Except for the last part; I do agree it was his best outing since the no-hitter. However, it was far from outstanding or superb. His command was only so-so, and the only reason he didn’t allow four or five runs in those six frames was because he was pitching against the Cubs, who stink. It wasn’t a terrible performance, it just wasn’t “outstanding.” Did he pitch well enough to win against the worst team in baseball? Heck yeah. Unfortunately, the Mets hitters were dozing at the plate.

Twenty-three outs were recorded before the Mets scored a run; you guessed it, a two-out run. Ike Davis saved the team from suffering a shutout by blasting a solo homer with two outs in the top of the ninth. Did you pick him up for your fantasy team? I did.

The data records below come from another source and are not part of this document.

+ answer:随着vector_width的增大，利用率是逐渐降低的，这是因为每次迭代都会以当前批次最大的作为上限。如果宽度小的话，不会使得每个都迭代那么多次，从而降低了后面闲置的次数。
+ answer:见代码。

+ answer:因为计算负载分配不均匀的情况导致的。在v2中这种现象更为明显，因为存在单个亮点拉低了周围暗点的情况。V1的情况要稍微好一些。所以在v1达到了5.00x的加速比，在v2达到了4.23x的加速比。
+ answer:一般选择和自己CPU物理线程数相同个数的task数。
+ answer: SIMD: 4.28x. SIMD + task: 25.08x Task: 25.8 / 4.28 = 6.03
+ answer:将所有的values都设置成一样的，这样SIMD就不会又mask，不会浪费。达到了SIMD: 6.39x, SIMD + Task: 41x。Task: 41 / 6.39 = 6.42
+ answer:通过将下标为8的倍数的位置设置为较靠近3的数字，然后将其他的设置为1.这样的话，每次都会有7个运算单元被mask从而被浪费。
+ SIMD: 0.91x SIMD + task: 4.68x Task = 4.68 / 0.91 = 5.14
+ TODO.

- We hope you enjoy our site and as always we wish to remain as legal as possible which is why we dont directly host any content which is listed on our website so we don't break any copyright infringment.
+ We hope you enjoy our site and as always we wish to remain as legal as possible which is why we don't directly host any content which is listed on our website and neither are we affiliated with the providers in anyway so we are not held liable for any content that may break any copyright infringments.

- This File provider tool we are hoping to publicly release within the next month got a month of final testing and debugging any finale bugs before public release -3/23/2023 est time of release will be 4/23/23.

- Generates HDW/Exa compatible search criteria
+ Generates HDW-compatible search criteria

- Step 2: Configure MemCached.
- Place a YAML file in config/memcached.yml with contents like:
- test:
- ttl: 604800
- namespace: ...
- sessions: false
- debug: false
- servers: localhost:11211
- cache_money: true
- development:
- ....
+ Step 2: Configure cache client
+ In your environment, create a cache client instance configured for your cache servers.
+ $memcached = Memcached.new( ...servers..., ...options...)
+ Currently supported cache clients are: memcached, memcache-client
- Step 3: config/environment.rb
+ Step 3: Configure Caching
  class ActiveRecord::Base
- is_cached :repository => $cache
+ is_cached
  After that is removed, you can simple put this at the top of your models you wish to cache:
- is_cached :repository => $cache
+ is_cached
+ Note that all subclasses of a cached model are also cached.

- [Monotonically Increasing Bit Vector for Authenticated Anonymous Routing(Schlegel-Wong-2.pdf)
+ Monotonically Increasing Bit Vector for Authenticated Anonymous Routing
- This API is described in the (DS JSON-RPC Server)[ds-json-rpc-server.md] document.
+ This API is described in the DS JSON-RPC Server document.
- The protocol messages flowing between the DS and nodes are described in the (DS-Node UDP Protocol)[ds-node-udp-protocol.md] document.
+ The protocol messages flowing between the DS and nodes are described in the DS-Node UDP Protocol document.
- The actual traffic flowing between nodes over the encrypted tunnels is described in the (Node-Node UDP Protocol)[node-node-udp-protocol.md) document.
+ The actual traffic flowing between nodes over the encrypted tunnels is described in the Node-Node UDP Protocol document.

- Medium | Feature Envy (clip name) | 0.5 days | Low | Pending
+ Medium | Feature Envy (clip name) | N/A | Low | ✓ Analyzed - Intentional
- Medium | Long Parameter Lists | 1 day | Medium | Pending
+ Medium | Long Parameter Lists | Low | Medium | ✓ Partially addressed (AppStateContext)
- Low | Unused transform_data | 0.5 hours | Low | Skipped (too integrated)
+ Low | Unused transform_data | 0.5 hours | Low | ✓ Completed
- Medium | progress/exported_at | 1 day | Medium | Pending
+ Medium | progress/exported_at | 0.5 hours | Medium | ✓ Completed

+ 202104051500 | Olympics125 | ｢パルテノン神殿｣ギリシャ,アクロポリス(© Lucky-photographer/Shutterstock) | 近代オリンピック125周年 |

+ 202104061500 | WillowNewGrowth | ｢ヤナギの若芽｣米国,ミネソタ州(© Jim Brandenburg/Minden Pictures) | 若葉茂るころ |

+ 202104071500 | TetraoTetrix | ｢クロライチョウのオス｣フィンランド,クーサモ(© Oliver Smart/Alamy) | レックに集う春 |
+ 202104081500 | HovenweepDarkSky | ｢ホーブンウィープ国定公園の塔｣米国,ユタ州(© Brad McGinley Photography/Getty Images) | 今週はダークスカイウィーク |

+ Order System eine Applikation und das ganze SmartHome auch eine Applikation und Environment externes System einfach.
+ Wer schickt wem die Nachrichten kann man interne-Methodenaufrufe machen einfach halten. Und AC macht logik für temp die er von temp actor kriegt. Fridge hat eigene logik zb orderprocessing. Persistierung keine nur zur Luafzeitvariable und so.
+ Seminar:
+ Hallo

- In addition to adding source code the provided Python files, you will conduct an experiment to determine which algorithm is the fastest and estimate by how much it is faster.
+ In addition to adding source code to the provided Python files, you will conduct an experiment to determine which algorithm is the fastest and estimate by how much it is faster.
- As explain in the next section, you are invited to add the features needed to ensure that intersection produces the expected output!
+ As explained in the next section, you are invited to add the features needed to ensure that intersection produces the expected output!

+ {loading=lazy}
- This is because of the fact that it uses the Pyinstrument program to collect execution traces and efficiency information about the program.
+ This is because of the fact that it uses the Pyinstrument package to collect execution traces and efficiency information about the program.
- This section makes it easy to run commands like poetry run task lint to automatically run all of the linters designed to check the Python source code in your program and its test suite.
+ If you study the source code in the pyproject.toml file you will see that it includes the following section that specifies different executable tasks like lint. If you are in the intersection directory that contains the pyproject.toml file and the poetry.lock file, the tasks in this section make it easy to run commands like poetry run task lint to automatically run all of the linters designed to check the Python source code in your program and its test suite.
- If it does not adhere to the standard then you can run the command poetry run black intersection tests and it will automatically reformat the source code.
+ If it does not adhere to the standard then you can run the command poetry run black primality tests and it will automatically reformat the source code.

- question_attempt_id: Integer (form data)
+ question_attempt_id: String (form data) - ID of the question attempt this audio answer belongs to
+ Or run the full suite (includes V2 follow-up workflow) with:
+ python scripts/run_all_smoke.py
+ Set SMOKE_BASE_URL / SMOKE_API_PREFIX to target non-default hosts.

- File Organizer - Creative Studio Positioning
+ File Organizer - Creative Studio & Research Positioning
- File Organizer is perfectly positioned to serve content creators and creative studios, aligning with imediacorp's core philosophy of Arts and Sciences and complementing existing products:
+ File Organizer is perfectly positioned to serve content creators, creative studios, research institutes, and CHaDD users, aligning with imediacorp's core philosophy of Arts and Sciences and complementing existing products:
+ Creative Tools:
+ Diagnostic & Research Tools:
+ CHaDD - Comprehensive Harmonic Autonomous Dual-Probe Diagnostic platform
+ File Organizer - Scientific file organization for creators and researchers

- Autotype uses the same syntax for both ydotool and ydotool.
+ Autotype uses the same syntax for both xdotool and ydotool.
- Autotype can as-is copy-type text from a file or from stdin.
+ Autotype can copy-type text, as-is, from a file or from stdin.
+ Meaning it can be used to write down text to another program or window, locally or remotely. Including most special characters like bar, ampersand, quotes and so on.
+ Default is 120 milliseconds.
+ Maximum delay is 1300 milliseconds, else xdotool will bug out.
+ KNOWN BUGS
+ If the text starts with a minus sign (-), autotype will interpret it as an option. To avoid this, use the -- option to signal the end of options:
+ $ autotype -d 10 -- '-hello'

The two runs scored against Santana were enough for the Cubs to win the ballgame, but the game went out of control in the seventh, when the Mets committed three errors and allowed four unearned runs. I don’t like to say “committed” because it sounds like a crime; however, in this case, what the Mets defense did was as close to a crime as a baseball team can be without being arrested. Team leader David Wright began the series of felonies by dropping a popup in front of the plate that turned into an infield triple. OK, it wasn’t really an infield triple, but I’ve never seen anything like that before and it sounds kind of cool to say “infield triple.” In truth, it was a three-base error, and you have to hand it to Adrian Cardenas for hustling it out of the box and all the way to third on a routine popup that should have been caught by catcher Mike Nickeas. However, Wright is the unofficial captain of the team, and Nickeas, as a backup catcher, doesn’t have enough of a take-charge, commanding presence to call Wright off (for the record, I doubt Josh Thole would have commandeered that popup, either).

In the postgame, Terry Collins said, “… yeah, we were a little flat.” My wife‘s response: “THAT’S an understatement!”

Next Mets Game

The Mets and Cubs do it again on Tuesday night at 8:00 p.m. Dillon Gee faces Randy Wells.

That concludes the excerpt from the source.